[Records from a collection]
------------------------------

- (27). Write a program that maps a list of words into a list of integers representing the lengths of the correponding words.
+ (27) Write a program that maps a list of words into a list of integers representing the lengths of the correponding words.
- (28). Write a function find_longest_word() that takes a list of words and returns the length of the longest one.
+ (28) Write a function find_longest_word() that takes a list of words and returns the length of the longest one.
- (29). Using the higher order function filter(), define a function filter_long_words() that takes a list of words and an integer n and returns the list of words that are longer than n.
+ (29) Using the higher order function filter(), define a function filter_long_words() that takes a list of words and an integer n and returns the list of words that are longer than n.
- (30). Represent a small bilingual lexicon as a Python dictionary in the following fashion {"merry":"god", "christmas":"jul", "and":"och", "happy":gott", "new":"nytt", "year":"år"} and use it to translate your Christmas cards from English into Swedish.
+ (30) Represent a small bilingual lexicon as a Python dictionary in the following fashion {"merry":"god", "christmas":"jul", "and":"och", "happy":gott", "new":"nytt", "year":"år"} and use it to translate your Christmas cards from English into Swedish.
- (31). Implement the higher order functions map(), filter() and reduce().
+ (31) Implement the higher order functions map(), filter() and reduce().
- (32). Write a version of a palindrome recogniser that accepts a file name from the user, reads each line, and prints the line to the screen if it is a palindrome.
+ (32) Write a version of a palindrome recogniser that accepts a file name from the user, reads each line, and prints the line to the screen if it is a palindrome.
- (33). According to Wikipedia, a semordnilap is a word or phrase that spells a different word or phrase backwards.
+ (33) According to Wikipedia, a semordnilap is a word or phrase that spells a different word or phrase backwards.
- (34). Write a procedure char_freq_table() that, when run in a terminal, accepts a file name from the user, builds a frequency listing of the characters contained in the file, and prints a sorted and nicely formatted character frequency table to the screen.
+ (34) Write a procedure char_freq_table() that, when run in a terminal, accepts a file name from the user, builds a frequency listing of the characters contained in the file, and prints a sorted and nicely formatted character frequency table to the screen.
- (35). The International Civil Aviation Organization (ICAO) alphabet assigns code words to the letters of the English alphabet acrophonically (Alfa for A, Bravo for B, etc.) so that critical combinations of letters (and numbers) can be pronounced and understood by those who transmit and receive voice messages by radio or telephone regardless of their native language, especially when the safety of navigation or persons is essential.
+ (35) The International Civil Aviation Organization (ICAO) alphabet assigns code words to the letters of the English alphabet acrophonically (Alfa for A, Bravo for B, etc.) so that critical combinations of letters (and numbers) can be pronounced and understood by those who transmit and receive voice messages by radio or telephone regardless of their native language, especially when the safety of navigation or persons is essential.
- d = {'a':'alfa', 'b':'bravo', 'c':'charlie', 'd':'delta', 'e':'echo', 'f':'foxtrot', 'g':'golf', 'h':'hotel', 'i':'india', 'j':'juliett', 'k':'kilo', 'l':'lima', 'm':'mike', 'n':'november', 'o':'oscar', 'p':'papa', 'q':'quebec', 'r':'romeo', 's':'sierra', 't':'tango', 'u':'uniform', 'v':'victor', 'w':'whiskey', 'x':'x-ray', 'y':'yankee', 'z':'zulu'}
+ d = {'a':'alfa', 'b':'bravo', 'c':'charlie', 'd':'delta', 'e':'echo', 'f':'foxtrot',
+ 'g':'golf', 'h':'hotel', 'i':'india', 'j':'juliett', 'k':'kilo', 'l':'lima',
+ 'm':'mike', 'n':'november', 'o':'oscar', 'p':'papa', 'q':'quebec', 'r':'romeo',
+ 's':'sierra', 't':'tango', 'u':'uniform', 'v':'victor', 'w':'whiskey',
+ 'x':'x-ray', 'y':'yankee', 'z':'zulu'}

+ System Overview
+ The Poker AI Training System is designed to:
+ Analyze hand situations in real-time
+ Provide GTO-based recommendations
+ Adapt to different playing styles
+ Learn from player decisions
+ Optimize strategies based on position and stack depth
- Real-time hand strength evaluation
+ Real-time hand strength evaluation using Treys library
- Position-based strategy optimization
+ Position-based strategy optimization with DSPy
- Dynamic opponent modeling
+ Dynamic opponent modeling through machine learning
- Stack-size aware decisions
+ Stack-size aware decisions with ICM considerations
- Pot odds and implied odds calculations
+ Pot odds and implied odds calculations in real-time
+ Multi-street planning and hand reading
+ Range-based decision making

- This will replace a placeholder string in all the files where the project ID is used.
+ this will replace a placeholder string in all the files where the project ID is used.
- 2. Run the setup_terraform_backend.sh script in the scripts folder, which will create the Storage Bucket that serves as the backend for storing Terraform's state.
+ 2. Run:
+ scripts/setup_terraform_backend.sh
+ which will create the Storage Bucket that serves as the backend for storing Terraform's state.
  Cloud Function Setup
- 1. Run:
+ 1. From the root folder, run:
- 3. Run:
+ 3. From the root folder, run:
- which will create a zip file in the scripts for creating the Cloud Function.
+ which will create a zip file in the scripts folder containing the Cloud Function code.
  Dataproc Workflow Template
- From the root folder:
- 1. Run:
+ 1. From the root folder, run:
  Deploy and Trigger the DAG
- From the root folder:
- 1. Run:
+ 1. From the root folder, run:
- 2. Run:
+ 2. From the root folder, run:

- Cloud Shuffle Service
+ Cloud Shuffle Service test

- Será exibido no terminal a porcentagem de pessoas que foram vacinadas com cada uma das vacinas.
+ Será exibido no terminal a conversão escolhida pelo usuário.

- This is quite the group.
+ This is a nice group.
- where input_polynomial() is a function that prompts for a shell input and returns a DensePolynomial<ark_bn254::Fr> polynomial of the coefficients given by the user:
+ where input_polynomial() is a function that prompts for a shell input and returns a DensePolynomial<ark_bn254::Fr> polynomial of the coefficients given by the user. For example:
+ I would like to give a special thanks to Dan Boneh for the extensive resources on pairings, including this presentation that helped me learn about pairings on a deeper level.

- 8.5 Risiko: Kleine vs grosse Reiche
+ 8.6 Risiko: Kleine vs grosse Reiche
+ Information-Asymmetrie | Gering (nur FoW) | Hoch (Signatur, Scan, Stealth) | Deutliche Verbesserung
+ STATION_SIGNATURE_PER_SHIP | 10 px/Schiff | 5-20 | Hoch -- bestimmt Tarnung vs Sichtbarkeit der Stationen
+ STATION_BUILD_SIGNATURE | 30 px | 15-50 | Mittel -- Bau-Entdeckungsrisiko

------------------------------

- EXERCISE OBJECTIVE -
Copy out each line of the data that has the word "november" in it.

- OUTPUT OF THE EXERCISE -
- d = {'a':'alfa', 'b':'bravo', 'c':'charlie', 'd':'delta', 'e':'echo', 'f':'foxtrot', 'g':'golf', 'h':'hotel', 'i':'india', 'j':'juliett', 'k':'kilo', 'l':'lima', 'm':'mike', 'n':'november', 'o':'oscar', 'p':'papa', 'q':'quebec', 'r':'romeo', 's':'sierra', 't':'tango', 'u':'uniform', 'v':'victor', 'w':'whiskey', 'x':'x-ray', 'y':'yankee', 'z':'zulu'}
+ 'm':'mike', 'n':'november', 'o':'oscar', 'p':'papa', 'q':'quebec', 'r':'romeo',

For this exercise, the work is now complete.